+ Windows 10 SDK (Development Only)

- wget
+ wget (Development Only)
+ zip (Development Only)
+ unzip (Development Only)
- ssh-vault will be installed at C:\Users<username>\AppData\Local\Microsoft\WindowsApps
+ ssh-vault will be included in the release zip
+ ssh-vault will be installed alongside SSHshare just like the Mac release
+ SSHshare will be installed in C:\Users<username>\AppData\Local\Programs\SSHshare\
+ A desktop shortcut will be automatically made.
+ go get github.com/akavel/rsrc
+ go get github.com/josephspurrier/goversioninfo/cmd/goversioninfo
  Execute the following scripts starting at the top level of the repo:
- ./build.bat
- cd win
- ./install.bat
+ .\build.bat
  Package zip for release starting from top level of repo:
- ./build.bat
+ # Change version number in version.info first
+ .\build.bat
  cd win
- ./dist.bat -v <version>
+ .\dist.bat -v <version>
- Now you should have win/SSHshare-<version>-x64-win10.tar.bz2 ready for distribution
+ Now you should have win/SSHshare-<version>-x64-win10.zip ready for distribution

################

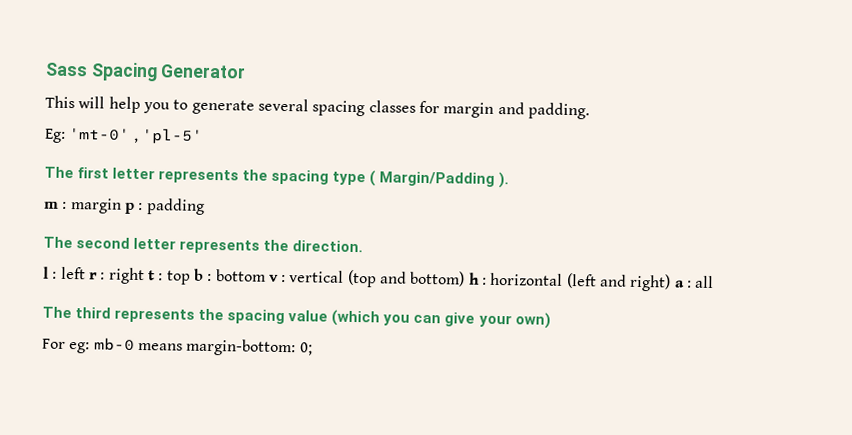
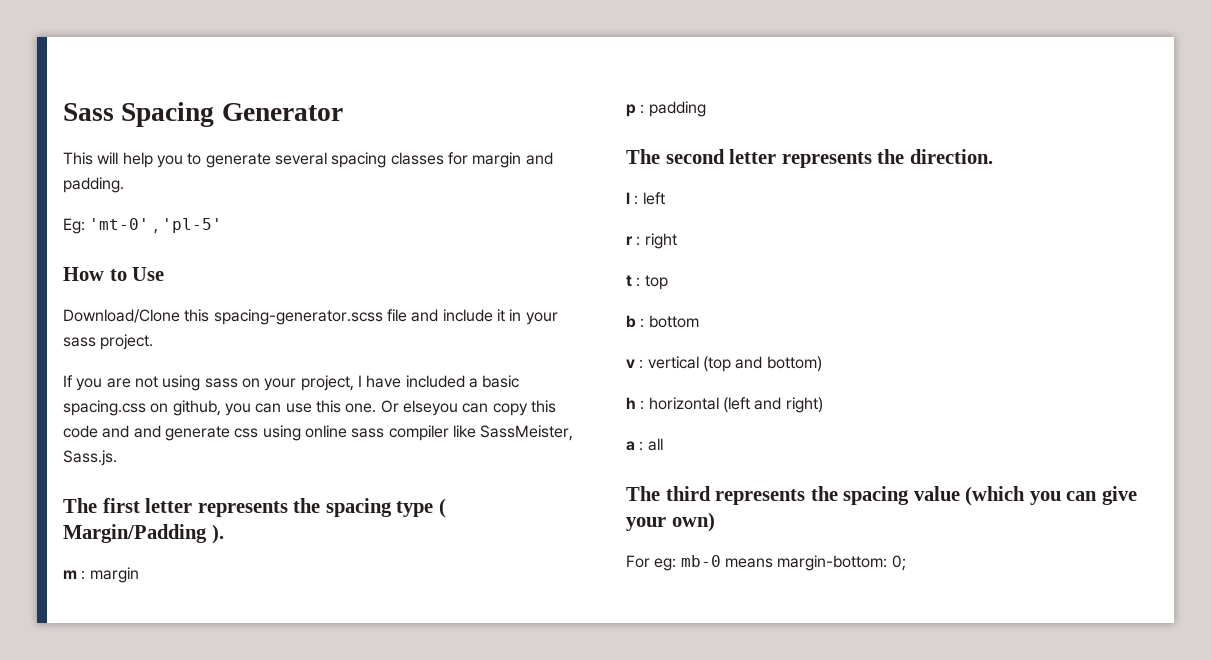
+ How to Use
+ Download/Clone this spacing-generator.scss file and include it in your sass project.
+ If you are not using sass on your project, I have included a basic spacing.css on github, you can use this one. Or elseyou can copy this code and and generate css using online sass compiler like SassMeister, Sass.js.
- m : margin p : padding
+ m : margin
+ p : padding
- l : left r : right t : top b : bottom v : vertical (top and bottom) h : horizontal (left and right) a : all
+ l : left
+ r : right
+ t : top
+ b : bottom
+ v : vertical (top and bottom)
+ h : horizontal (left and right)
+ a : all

################

■ **Task to carry out**
Working from the data above, extract solely the lines from the one containing "Execute the following" through the one containing "win/SSHshare-<version>-x64-win10.zip ready for distribution", exactly as they appear, both included.

■ **Answer for the task**
  Execute the following scripts starting at the top level of the repo:
- ./build.bat
- cd win
- ./install.bat
+ .\build.bat
  Package zip for release starting from top level of repo:
- ./build.bat
+ # Change version number in version.info first
+ .\build.bat
  cd win
- ./dist.bat -v <version>
+ .\dist.bat -v <version>
- Now you should have win/SSHshare-<version>-x64-win10.tar.bz2 ready for distribution
+ Now you should have win/SSHshare-<version>-x64-win10.zip ready for distribution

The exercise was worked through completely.